Napier City Council is soon to withdraw the chlorine it has been using to protect the public while the 460km of water supply network has been flushed, and corroded seals and pipework repaired.
The council informs us that the work should be completed and approved by Christmas when chlorine treatment will be removed.
If Napier residents can have safe drinking water free of chlorine treatment why can't Hastings? If the water-bottling companies don't need to treat the water they extract from the confined Heretaunga aquifer what's wrong with Hastings District Council's bores?
Hastings council's strategy appears to be driven by a fixation on the theory that the source water in the Heretaunga Aquifer is somehow "insecure" and council staff are focused on water treatment rather than drilling new bores in the secure, confined aquifer.
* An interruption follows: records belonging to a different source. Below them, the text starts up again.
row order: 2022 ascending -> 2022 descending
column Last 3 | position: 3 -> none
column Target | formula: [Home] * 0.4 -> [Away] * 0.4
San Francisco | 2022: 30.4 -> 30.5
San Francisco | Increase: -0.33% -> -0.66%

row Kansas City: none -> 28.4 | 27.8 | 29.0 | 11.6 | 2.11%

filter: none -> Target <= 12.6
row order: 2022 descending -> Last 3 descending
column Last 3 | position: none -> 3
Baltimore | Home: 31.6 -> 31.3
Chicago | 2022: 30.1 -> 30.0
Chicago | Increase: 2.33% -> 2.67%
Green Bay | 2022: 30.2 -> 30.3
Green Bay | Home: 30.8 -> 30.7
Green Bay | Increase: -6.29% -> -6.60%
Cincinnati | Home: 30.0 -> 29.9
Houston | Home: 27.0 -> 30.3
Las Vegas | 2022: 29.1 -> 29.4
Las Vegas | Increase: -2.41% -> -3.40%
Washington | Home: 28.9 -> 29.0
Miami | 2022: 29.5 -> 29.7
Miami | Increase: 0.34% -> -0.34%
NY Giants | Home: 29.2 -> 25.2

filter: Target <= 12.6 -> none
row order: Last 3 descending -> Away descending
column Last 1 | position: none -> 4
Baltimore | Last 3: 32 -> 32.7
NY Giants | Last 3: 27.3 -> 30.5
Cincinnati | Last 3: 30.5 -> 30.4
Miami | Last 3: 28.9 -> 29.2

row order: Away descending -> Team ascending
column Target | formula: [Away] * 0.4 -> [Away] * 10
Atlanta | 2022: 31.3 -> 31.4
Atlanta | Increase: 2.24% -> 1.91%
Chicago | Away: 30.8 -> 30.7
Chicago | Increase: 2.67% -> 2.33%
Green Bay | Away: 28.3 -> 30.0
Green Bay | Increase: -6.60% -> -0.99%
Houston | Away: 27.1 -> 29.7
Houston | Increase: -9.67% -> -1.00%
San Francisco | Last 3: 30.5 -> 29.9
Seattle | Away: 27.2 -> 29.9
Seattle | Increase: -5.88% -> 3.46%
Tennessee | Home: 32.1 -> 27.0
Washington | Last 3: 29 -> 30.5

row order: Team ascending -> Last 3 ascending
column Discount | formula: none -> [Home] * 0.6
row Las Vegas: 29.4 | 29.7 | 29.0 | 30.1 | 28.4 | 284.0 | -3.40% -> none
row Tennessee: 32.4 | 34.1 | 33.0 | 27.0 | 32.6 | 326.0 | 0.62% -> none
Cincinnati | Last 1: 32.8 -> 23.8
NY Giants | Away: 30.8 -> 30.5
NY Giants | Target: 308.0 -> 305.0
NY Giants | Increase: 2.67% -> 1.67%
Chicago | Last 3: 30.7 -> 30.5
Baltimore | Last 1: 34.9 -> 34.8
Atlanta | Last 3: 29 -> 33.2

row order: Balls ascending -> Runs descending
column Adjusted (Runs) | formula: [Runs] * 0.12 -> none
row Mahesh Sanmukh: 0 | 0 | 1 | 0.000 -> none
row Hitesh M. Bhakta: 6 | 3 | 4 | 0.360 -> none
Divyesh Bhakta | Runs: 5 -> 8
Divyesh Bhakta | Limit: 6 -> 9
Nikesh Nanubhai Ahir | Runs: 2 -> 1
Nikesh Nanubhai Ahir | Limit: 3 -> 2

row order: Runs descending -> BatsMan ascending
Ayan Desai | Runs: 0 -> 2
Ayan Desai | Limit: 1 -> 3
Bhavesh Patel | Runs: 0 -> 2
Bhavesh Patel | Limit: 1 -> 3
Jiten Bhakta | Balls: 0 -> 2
It all goes back to Havelock North's water contamination crisis. While the Regional Council's evidence demonstrated that lack of bore maintenance was a significant contributor, Hastings District Council's lawyers succeeded in convincing the Water Inquiry that it was more likely that surface contamination had permeated the thin layer of semi-confined aquifer in the Brookvale bore field.
In 2008 the regional council gave Hastings District Council 10 years to find an alternative water source in the secure confined aquifer. It was recognised that Brookvale could not support the rapidly growing population of Havelock North.
In October 2015 Brookvale Bore 3 had to be shut down when it was contaminated, and the council switched to Bores 1 and 2 for the town supply. The source of that contamination has never been identified.
Then in August 2016 a third of the population of Havelock North were poisoned when Bores 1 and 2 were contaminated by sheep dung.